**Task prompt**.
Your answer should consist of the lines holding "style", copied from the material below.

**The data**.
══════════
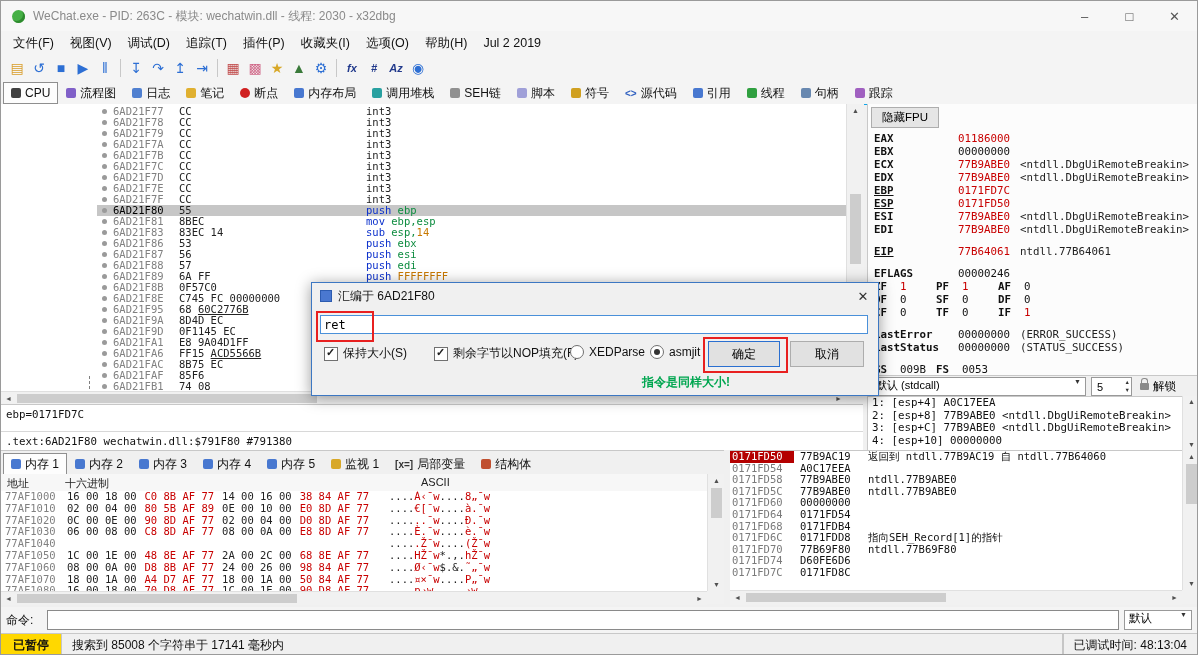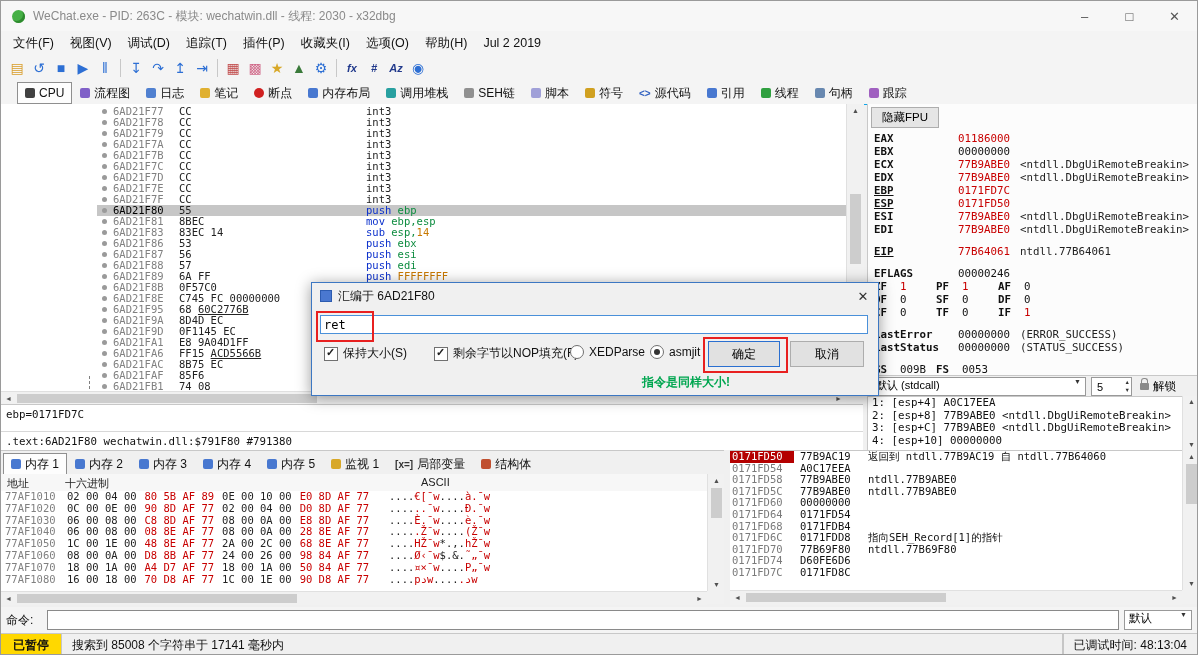--- a/index.html
+++ b/index.html
@@ -14,21 +14,21 @@
   #wincontrols{margin-left:auto;display:flex;height:30px;}
   .wc{width:45px;height:30px;display:flex;align-items:center;justify-content:center;font-size:13px;color:#555;}
 
   
   #menubar{position:absolute;left:0;top:30px;right:0;height:24px;background:#f4f4f4;display:flex;align-items:center;padding-left:4px;}
   .menu-item{font-size:12.5px;color:#111;padding:3px 8px;}
   #toolbar{position:absolute;left:0;top:54px;right:0;height:26px;background:#f4f4f4;display:flex;align-items:center;padding-left:5px;}
   .tb-btn{width:22px;height:22px;display:flex;align-items:center;justify-content:center;font-size:14px;}
   .tb-text{font-size:11px;font-style:italic;font-weight:bold;}
   .tb-sep{width:1px;height:18px;background:#c8c8c8;margin:0 4px;}
-  #tabbar{position:absolute;left:0;top:80px;right:0;height:23px;background:#f4f4f4;border-bottom:1px solid #0ea5e9;display:flex;align-items:flex-end;padding-left:16px;}
+  #tabbar{position:absolute;left:0;top:80px;right:0;height:23px;background:#f4f4f4;border-bottom:1px solid #0ea5e9;display:flex;align-items:flex-end;padding-left:2px;}
   .tab{display:inline-flex;align-items:center;height:20px;padding:0 7px;font-size:12px;color:#111;border:1px solid transparent;white-space:nowrap;}
   .tab.sel{background:#fdfdfd;border:1px solid #8f8f8f;}
   .tab-ic{width:10px;height:10px;margin-right:4px;border-radius:2px;}
   .tab-ic-text{width:auto;height:auto;background:none!important;font-size:10px;font-weight:bold;border-radius:0;}
   .tab-lb{white-space:nowrap;}
 
   
   #disasm{position:absolute;left:0;top:103px;width:845px;height:287px;background:#fff;overflow:hidden;}
   .dr{position:relative;height:11px;line-height:11px;font-size:10.5px;white-space:nowrap;font-family:"DejaVu Sans Mono",monospace;}
   .dr.sel{background:linear-gradient(to right,rgba(0,0,0,0) 96px,#c6c6c6 96px);}
@@ -522,37 +522,41 @@
       </div>
     </div>
 
   <div id="memheader">
     <span id="mh-addr">地址</span>
     <span id="mh-hex">十六进制</span>
     <span id="mh-ascii">ASCII</span>
   </div>
   <div id="memrows">
       <div class="mr">
+        <span class="maddr">77AF1000</span>
+        <span class="mhex"><span class="hx b">16 00 18 00</span><span class="hx red">C0 8B AF 77</span><span class="hx b">14 00 16 00</span><span class="hx red">38 84 AF 77</span></span>
+        <span class="mascii"><span class="b">....</span><span class="red">À‹¯w</span><span class="b">....</span><span class="red">8„¯w</span></span>
+      </div>
+      <div class="mr">
         <span class="maddr">77AF1010</span>
         <span class="mhex"><span class="hx b">02 00 04 00</span><span class="hx red">80 5B AF 89</span><span class="hx b">0E 00 10 00</span><span class="hx red">E0 8D AF 77</span></span>
         <span class="mascii"><span class="b">....</span><span class="red">€[¯w</span><span class="b">....</span><span class="red">à.¯w</span></span>
       </div>
       <div class="mr">
         <span class="maddr">77AF1020</span>
         <span class="mhex"><span class="hx b">0C 00 0E 00</span><span class="hx red">90 8D AF 77</span><span class="hx b">02 00 04 00</span><span class="hx red">D0 8D AF 77</span></span>
         <span class="mascii"><span class="b">....</span><span class="red">..¯w</span><span class="b">....</span><span class="red">Ð.¯w</span></span>
       </div>
       <div class="mr">
         <span class="maddr">77AF1030</span>
         <span class="mhex"><span class="hx b">06 00 08 00</span><span class="hx red">C8 8D AF 77</span><span class="hx b">08 00 0A 00</span><span class="hx red">E8 8D AF 77</span></span>
         <span class="mascii"><span class="b">....</span><span class="red">È.¯w</span><span class="b">....</span><span class="red">è.¯w</span></span>
       </div>
       <div class="mr">
         <span class="maddr">77AF1040</span>
-        <span class="mhex"><span class="hx b">06 00 08 00</span><span class="hx red">08 8E AF 77</span><span class="hx b">08 00 0A 00</span><span class="hx red">28 8E AF 77</span></span>
         <span class="mascii"><span class="b">....</span><span class="red">.Ž¯w</span><span class="b">....</span><span class="red">(Ž¯w</span></span>
       </div>
       <div class="mr">
         <span class="maddr">77AF1050</span>
         <span class="mhex"><span class="hx b">1C 00 1E 00</span><span class="hx red">48 8E AF 77</span><span class="hx b">2A 00 2C 00</span><span class="hx red">68 8E AF 77</span></span>
         <span class="mascii"><span class="b">....</span><span class="red">HŽ¯w</span><span class="b">*.,.</span><span class="red">hŽ¯w</span></span>
       </div>
       <div class="mr">
         <span class="maddr">77AF1060</span>
         <span class="mhex"><span class="hx b">08 00 0A 00</span><span class="hx red">D8 8B AF 77</span><span class="hx b">24 00 26 00</span><span class="hx red">98 84 AF 77</span></span>

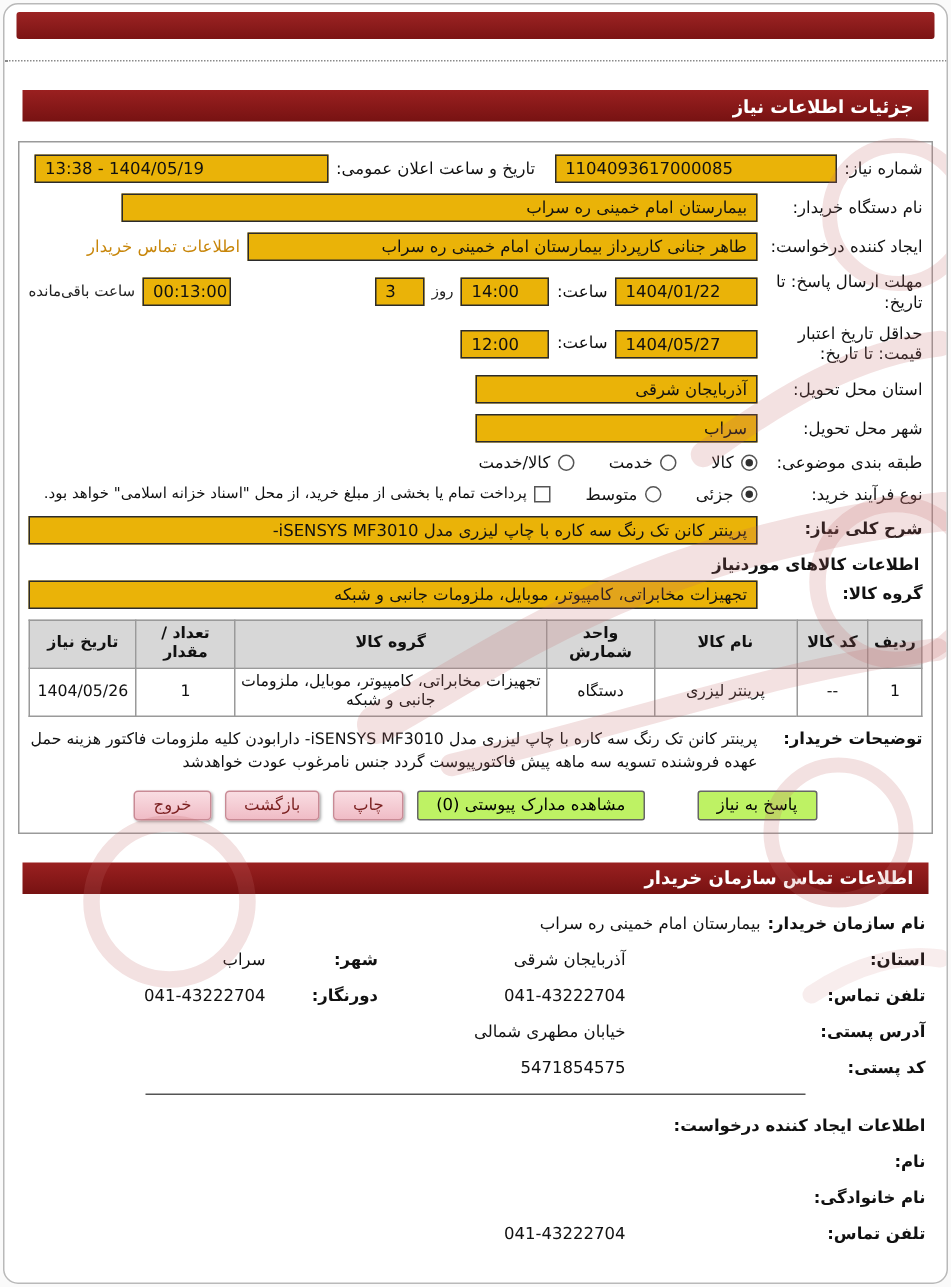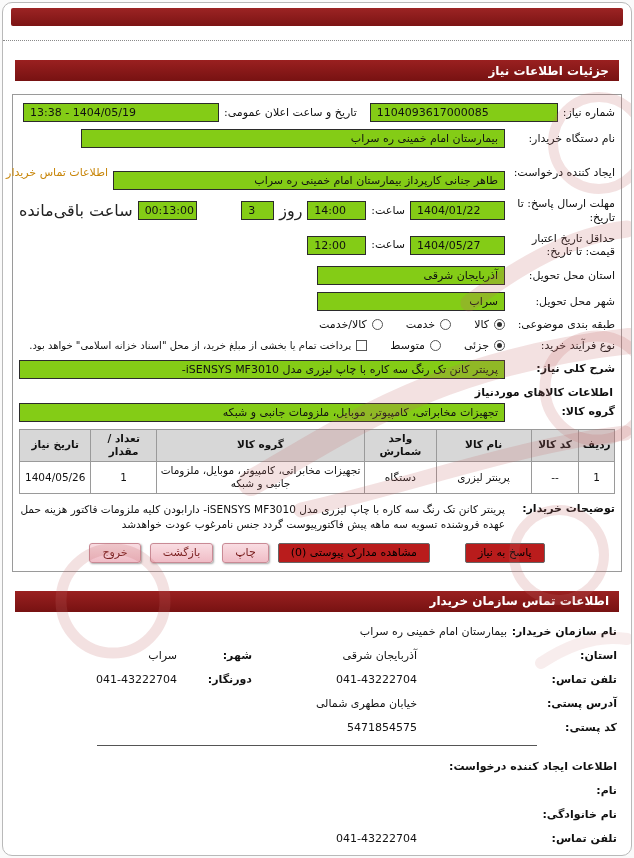--- a/index.html
+++ b/index.html
@@ -42,35 +42,35 @@
     padding: 8px 6px 6px;
     background: #fff;
   }
   .frow { display: flex; align-items: center; gap: 5px; margin-bottom: 7px; }
   .flabel { flex: none; text-align: right; line-height: 1.25; }
   .w105 { width: 105px; }
   .bold { font-weight: bold; }
   .box {
     flex: none;
     border: 1px solid #2b2b2b;
-    background: #84cc16;
+    background: #eab308;
     min-height: 19px;
     display: flex; align-items: center;
     padding: 1px 6px;
     white-space: nowrap; overflow: hidden; text-align: center;
   }
   .grow { flex: 1 1 auto; }
   .ltr { direction: ltr; }
   .w190 { width: 188px; } .w195 { width: 196px; }
-  .w425 { width: 424px; } .w340 { width: 392px; margin-top: 16px; }
+  .w425 { width: 424px; } .w340 { width: 340px; }
   .w95 { width: 95px; } .w62 { width: 59px; } .w32 { width: 33px; }
   .w185 { width: 188px; }
   .gap10 { margin-right: 8px; }
   .link { color: #c8860a; cursor: pointer; white-space: nowrap; }
-  .mini { font-size: 16px; color: #222; }
+  .mini { font-size: 10px; color: #222; }
   .radio {
     width: 11px; height: 11px; flex: none;
     border: 1px solid #555; border-radius: 50%;
     background: #fff; position: relative; display: inline-block;
   }
   .radio.sel::after {
     content: ""; position: absolute; inset: 2px;
     border-radius: 50%; background: #2f2f2f;
   }
   .cb { width: 11px; height: 11px; flex: none; border: 1px solid #555; background: #fff; }
@@ -86,21 +86,21 @@
     vertical-align: middle;
     line-height: 1.3;
   }
   table.items th { background: #d7d7d7; font-weight: bold; height: 22px; }
   table.items td { height: 30px; }
   .notes-text { flex: 1; font-size: 10.5px; line-height: 1.45; text-align: right; }
   .btnrow { display: flex; justify-content: center; align-items: center; gap: 9px; margin: 10px 0 2px; }
   .btn {
     font-family: inherit; font-size: 11px;
     height: 20px; padding: 0 12px;
-    border: 1px solid #666; background: #b91c1c;
+    border: 1px solid #666; background: #bef264;
     border-radius: 2px; cursor: pointer;
     display: flex; align-items: center; white-space: nowrap;
   }
   .btn.space { margin-left: 26px; }
   .btn.pink {
     background: linear-gradient(#f9dde2, #f0bcc6);
     border: 1px solid #c98a95;
     color: #7a1f1f;
     border-radius: 3px;
     box-shadow: 1px 1px 2px rgba(0,0,0,.35);

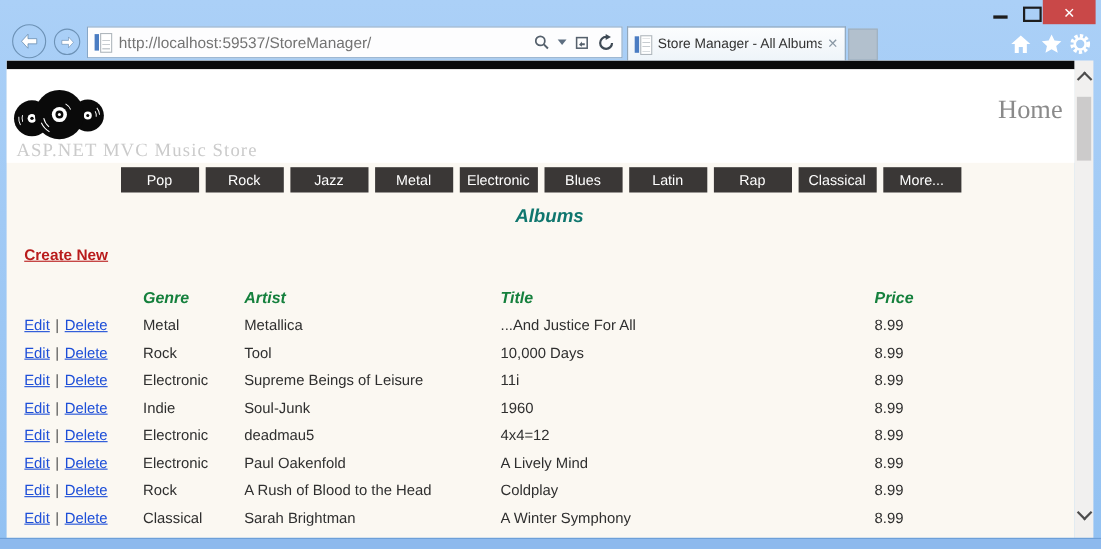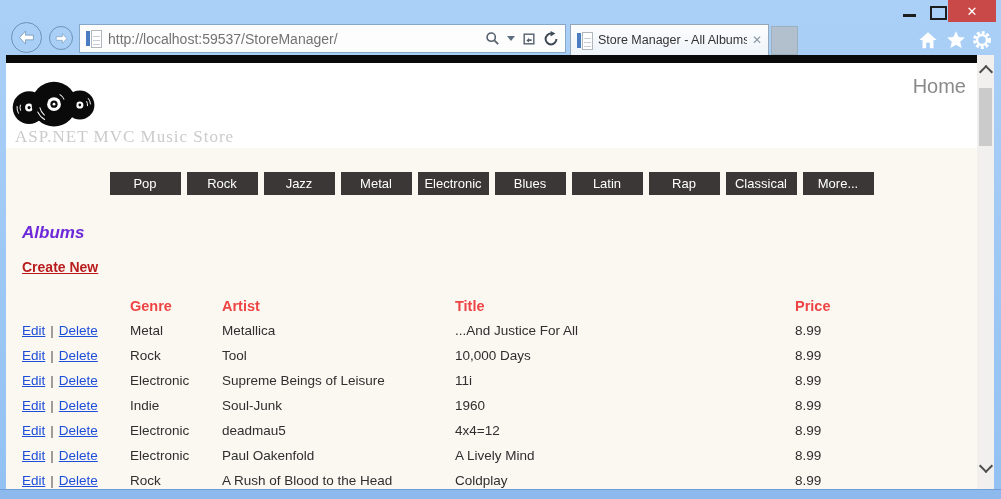--- a/index.html
+++ b/index.html
@@ -36,31 +36,31 @@
   .win-close{position:absolute;left:948px;top:0;width:48px;height:22px;background:#c94848;
     display:flex;align-items:center;justify-content:center;color:#fff;font-size:13px;cursor:pointer;}
   .chrome-tool{position:absolute;top:29px;width:22px;height:22px;cursor:pointer;}
   
   .viewport{position:absolute;left:6px;top:55px;width:971px;height:434px;background:#fbf8f2;overflow:hidden;}
   .black-strip{height:8px;background:#0a0a0a;}
   .site-header{height:85px;background:#ffffff;position:relative;}
   .logo{position:absolute;left:5px;top:14px;}
   .brand{position:absolute;left:9px;bottom:1px;font-family:Liberation Serif, serif;
     font-size:17px;letter-spacing:1px;color:#cbcbcb;white-space:nowrap;}
-  .home-link{position:absolute;right:11px;top:12px;font-size:20px;color:#8a8a8a;
-    text-decoration:none;cursor:pointer;}
-  .genre-nav{margin-top:24px;display:flex;justify-content:center;gap:6px;}
+  .home-link{position:absolute;right:11px;top:24px;font-size:24px;color:#8a8a8a;
+    text-decoration:none;cursor:pointer;font-family:Liberation Serif, serif;}
+  .genre-nav{margin-top:4px;display:flex;justify-content:center;gap:6px;}
   .genre-btn{background:#3a3736;color:#fff;border:none;width:71px;height:23px;
     font-size:13px;font-family:"Liberation Sans",sans-serif;cursor:pointer;padding:0 2px;white-space:nowrap;}
   .content{padding-left:16px;}
-  .albums-h{margin:28px 0 0 0;font-size:17px;font-weight:bold;font-style:italic;color:#6d28d9;}
+  .albums-h{margin:12px 0 0 0;font-size:17px;font-weight:bold;font-style:italic;color:#0f766e;text-align:center;}
   .create-link{display:inline-block;margin-top:16px;font-size:14px;color:#b91c1c;
     text-decoration:underline;cursor:pointer;font-weight:bold;}
   .grid{display:grid;grid-template-columns:108px 92px 233px 340px 100px;align-items:center;}
-  .thead{margin-top:17px;height:25px;font-size:14.5px;font-weight:bold;color:#ef4444;}
+  .thead{margin-top:17px;height:25px;font-size:14.5px;font-weight:bold;color:#15803d;font-style:italic;}
   .trow{height:25px;font-size:13.5px;color:#2f2f2f;}
   .cell{white-space:nowrap;overflow:hidden;}
   .rowlink{color:#1d4ed8;text-decoration:underline;cursor:pointer;}
   .sep{color:#555;margin:0 5px;}
   
   .scrollbar{position:absolute;left:977px;top:55px;width:17px;height:434px;background:#f1f0ef;}
   .sb-thumb{position:absolute;left:2px;top:33px;width:13px;height:58px;background:#cccbcb;cursor:pointer;}
   .chev{position:absolute;left:4px;width:8px;height:8px;border-left:2px solid #4d4d4d;
     border-top:2px solid #4d4d4d;cursor:pointer;}
   .chev-up{top:12px;transform:rotate(45deg);}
══════════
**Solution below**.
   .tb-text{font-size:11px;font-style:italic;font-weight:bold;}
-  .albums-h{margin:28px 0 0 0;font-size:17px;font-weight:bold;font-style:italic;color:#6d28d9;}
+  .albums-h{margin:12px 0 0 0;font-size:17px;font-weight:bold;font-style:italic;color:#0f766e;text-align:center;}
+  .thead{margin-top:17px;height:25px;font-size:14.5px;font-weight:bold;color:#15803d;font-style:italic;}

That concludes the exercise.